FCA demands withdrawal of unsolicited BSPS settlement offers
The FCA's redress scheme for members of the British Steel Pension Scheme commenced on 28 February 2023, notwithstanding an ongoing legal challenge. The FCA has separately issued three publications criticising firms for making unsolicited settlement offers to consumers before the scheme began.
The FCA's widely publicised scheme seeks to provide redress to BSPS members who received inappropriate advice on transferring out of their pension scheme. It is only the second time in its history that the FCA has used its powers under s404 of the Financial Services and Markets Act to impose an industry wide past business review.
The FCA has faced criticism for the scheme, which unusually is implemented on an "opt-out" basis, meaning firms are having to put their clients through the scheme even if they have not complained or asked to be included, unless they specifically opt-out.
The FCA is also facing a legal challenge to the scheme, due to be heard by the Upper Tribunal in April. This challenge is made on behalf of firms who are part of the British Steel Adviser Group. One key aspect of the challenge, we understand, relates to the fact that, as a result of rising gilt yields, redress for those given unsuitable transfer advice, as calculated using the FCA's own methodology, is now much lower than it was last year when the scheme was established. It has therefore been argued by the British Steel Adviser Group that there is no longer a need for the scheme to be implemented because ex-members of the BSPS have not, in fact, lost out as a result of their transfers to the extent the FCA first believed.
With this challenge ongoing, the FCA has published three recent articles criticising a few firms who are part of the British Steel Adviser Group for making unsolicited settlement offers to consumers who would fall within the scope of the redress scheme. They made their initial criticism of these offers on 26 January 2023 where they described the offers as misleading and warned consumers on losing their right to be part of the scheme if they accepted these. The FCA made further comments on 7 February where they demanded that unsolicited offers be withdrawn and no further offers be made.
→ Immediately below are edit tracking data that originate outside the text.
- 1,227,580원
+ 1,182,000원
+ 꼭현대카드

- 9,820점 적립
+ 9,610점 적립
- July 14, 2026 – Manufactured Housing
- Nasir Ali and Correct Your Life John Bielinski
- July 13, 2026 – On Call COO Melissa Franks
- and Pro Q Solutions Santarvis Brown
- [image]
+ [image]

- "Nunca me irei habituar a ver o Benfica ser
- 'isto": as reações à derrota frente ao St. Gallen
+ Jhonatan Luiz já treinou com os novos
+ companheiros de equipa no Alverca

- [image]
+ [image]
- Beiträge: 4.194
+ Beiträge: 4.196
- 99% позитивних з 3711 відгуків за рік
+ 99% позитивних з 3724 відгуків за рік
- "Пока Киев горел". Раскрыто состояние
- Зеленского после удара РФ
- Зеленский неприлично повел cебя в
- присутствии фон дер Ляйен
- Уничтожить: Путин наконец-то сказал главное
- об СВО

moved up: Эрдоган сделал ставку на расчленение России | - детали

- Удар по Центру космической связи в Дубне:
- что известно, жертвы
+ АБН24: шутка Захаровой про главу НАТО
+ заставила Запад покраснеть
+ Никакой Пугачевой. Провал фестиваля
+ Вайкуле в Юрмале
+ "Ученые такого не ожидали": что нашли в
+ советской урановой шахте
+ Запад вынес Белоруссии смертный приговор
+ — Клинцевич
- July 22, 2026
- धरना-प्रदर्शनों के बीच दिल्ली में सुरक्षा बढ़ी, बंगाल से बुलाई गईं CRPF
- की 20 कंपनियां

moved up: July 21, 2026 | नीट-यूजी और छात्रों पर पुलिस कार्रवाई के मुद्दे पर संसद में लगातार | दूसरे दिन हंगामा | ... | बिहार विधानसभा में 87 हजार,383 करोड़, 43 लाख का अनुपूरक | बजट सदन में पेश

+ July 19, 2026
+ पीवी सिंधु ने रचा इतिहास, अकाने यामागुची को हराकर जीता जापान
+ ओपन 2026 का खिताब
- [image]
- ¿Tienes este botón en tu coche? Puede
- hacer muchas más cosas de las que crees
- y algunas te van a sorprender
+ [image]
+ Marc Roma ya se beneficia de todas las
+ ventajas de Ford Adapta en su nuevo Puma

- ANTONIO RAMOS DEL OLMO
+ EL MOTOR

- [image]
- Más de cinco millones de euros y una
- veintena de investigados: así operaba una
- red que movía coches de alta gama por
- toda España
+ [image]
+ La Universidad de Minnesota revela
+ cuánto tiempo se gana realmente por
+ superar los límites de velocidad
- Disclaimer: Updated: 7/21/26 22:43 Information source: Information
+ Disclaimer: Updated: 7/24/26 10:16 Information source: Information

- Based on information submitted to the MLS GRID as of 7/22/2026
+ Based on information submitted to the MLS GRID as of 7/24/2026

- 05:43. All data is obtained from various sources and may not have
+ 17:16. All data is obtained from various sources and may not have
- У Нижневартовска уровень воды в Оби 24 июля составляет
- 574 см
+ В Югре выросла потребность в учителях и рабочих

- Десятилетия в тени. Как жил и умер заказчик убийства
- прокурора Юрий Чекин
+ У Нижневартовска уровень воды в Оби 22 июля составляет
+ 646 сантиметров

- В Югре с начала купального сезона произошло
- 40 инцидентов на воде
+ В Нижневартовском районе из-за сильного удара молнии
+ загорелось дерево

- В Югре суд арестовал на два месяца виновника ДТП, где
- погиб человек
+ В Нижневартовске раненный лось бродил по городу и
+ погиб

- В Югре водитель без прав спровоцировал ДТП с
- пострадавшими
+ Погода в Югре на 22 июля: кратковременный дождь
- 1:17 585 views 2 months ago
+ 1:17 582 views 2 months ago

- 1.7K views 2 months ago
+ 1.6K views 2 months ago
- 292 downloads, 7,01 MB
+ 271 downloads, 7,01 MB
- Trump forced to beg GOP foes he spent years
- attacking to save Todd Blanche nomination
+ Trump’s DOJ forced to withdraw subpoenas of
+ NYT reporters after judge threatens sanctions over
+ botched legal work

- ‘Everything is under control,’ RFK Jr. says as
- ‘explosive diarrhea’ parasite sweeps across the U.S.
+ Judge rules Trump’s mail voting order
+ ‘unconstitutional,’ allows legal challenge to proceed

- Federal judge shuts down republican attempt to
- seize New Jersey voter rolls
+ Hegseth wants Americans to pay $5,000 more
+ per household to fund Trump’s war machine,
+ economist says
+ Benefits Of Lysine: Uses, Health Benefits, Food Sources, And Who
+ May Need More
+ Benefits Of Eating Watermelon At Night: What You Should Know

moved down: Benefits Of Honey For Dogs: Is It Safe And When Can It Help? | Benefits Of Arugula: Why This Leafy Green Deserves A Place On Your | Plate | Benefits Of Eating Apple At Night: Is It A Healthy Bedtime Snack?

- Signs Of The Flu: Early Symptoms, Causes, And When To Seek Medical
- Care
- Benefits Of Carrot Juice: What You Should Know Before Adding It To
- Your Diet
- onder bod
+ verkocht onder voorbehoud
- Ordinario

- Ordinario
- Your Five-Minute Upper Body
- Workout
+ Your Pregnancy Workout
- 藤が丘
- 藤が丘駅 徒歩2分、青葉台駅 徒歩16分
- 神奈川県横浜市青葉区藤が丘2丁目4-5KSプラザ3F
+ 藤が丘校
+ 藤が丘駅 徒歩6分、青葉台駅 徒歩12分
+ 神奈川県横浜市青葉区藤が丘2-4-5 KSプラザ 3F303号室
The latest publication, on 22 February sets out that the FCA has required two of the firms that made unsolicited offers to continue to apply the redress scheme even to those clients who accepted the offers. This is a significant development as the original scheme rules exclude anyone who has accepted a full and final settlement offer from being part of the redress scheme.
Whilst the FCA is concerned that firms making unsolicited offers to clients are offering less redress than the clients would be entitled to under the redress scheme, in many cases the FCA may be proved wrong on this, given the movements on redress costs mentioned above. The FCA continues to refer to historic figures, which they say shows average redress costs are £45,000. However, it is now expected by many in the industry that average redress costs will be far lower. Indeed, in our recent experience, often no redress is due at all.
Whether this adds further fuel to the legal challenge remains to be seen. In the meantime, firms now face little choice but to proceed with putting their BSPS clients through the scheme.